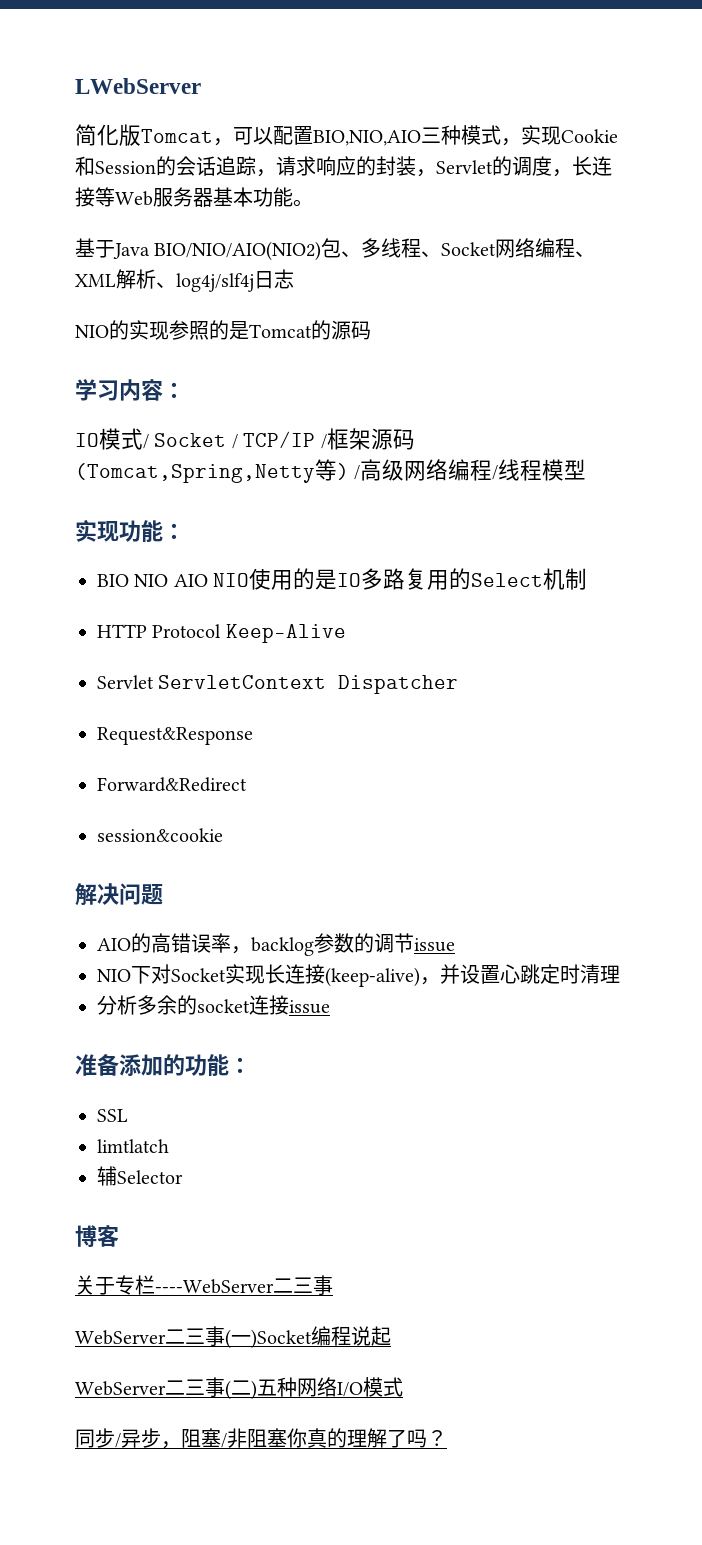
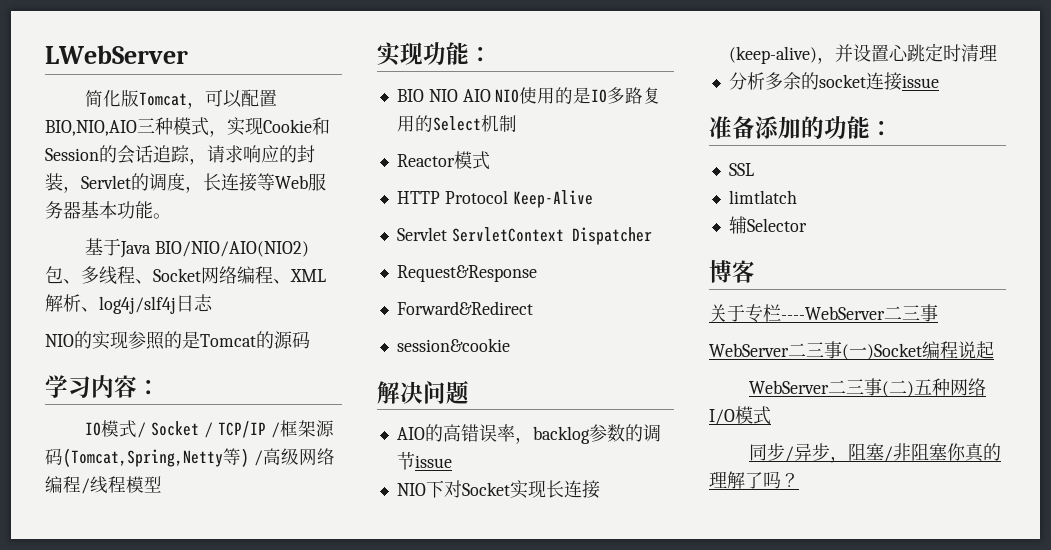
+ Reactor模式

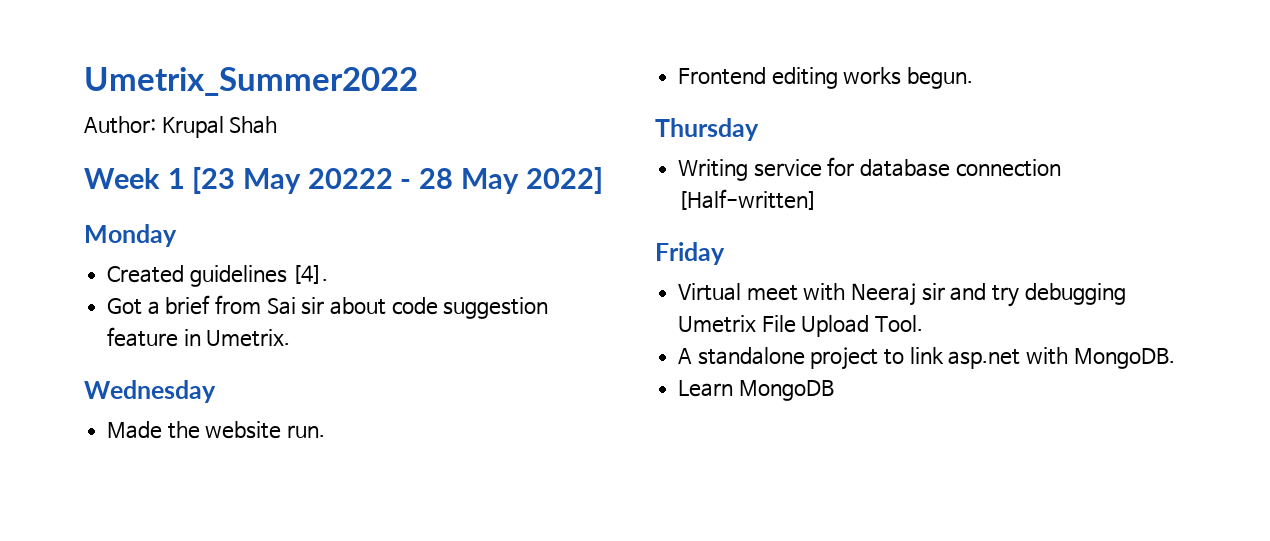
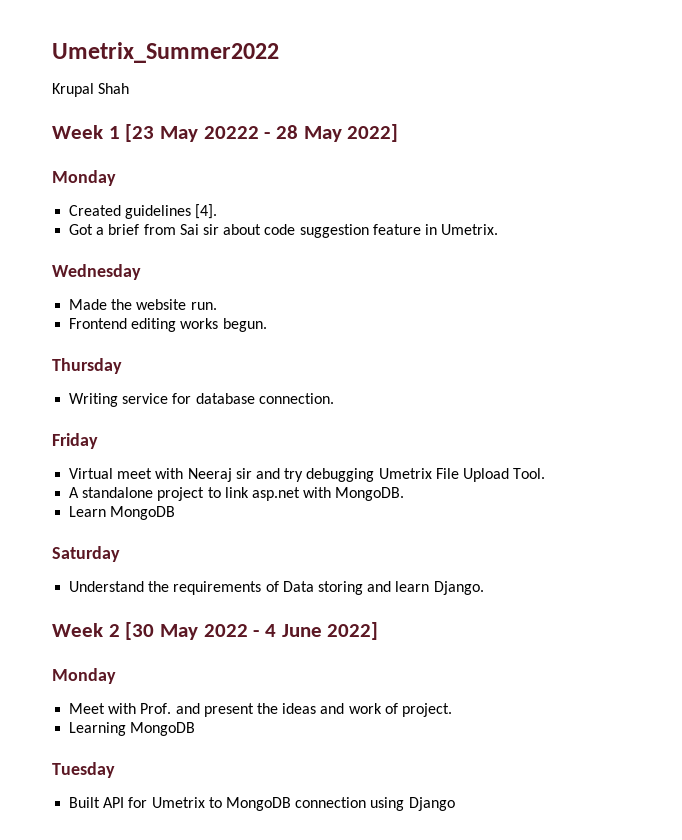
- Author: Krupal Shah
+ Krupal Shah
- Writing service for database connection [Half-written]
+ Writing service for database connection.
+ Saturday
+ Understand the requirements of Data storing and learn Django.
+ Week 2 [30 May 2022 - 4 June 2022]
+ Monday
+ Meet with Prof. and present the ideas and work of project.
+ Learning MongoDB
+ Tuesday
+ Built API for Umetrix to MongoDB connection using Django

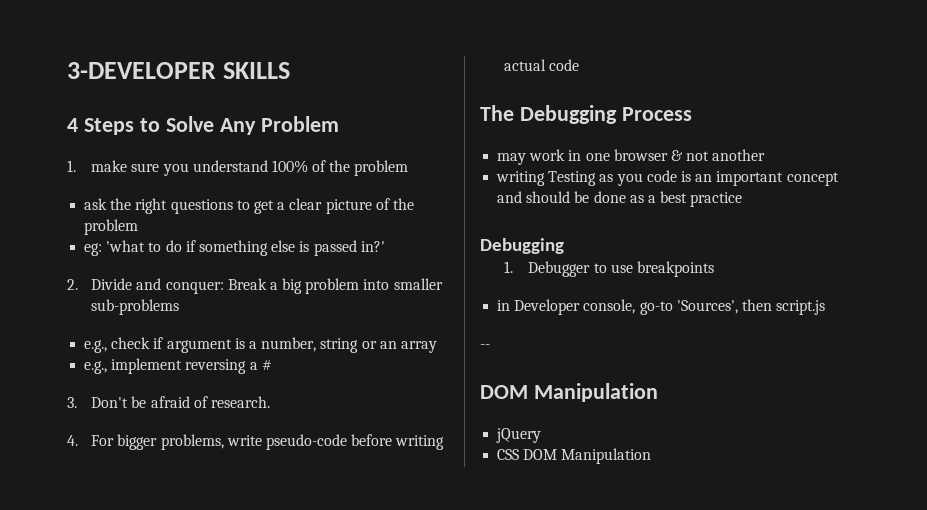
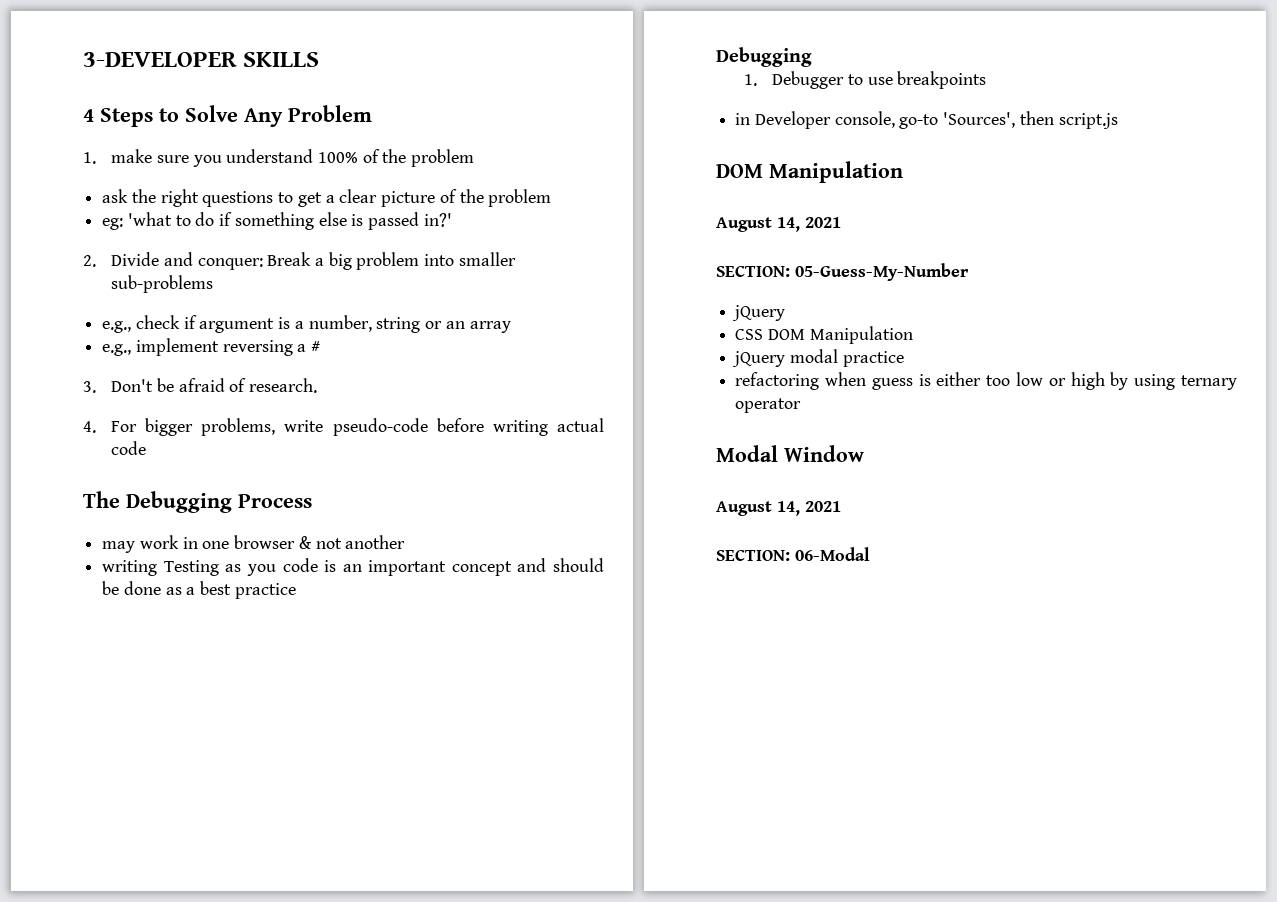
  in Developer console, go-to 'Sources', then script.js
- --
  DOM Manipulation
+ August 14, 2021
+ SECTION: 05-Guess-My-Number
+ jQuery modal practice
+ refactoring when guess is either too low or high by using ternary operator
+ Modal Window
+ August 14, 2021
+ SECTION: 06-Modal

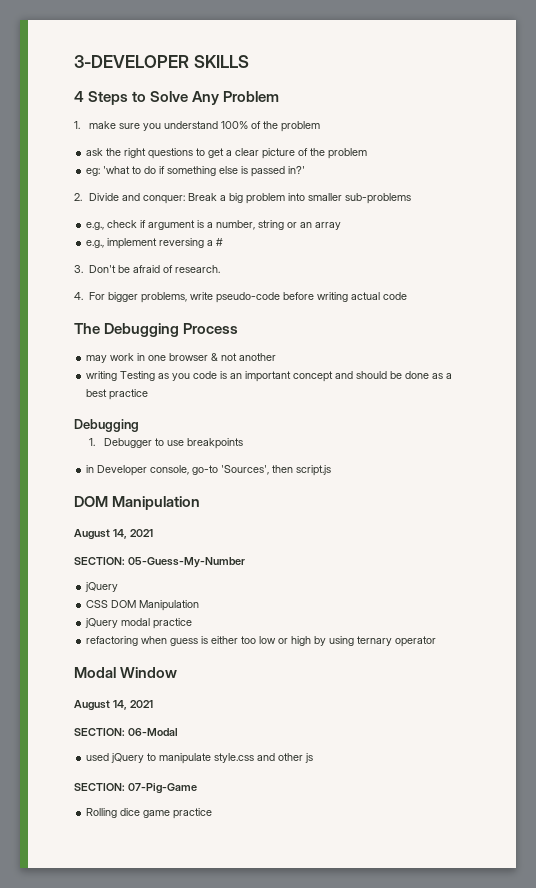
+ used jQuery to manipulate style.css and other js
+ SECTION: 07-Pig-Game
+ Rolling dice game practice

• Assigned task:
Please transcribe all of the entries word for word, with the pictures left out.

• Written solution:
+ Reactor模式

- Author: Krupal Shah
+ Krupal Shah
- Writing service for database connection [Half-written]
+ Writing service for database connection.
+ Saturday
+ Understand the requirements of Data storing and learn Django.
+ Week 2 [30 May 2022 - 4 June 2022]
+ Monday
+ Meet with Prof. and present the ideas and work of project.
+ Learning MongoDB
+ Tuesday
+ Built API for Umetrix to MongoDB connection using Django

  in Developer console, go-to 'Sources', then script.js
- --
  DOM Manipulation
+ August 14, 2021
+ SECTION: 05-Guess-My-Number
+ jQuery modal practice
+ refactoring when guess is either too low or high by using ternary operator
+ Modal Window
+ August 14, 2021
+ SECTION: 06-Modal

+ used jQuery to manipulate style.css and other js
+ SECTION: 07-Pig-Game
+ Rolling dice game practice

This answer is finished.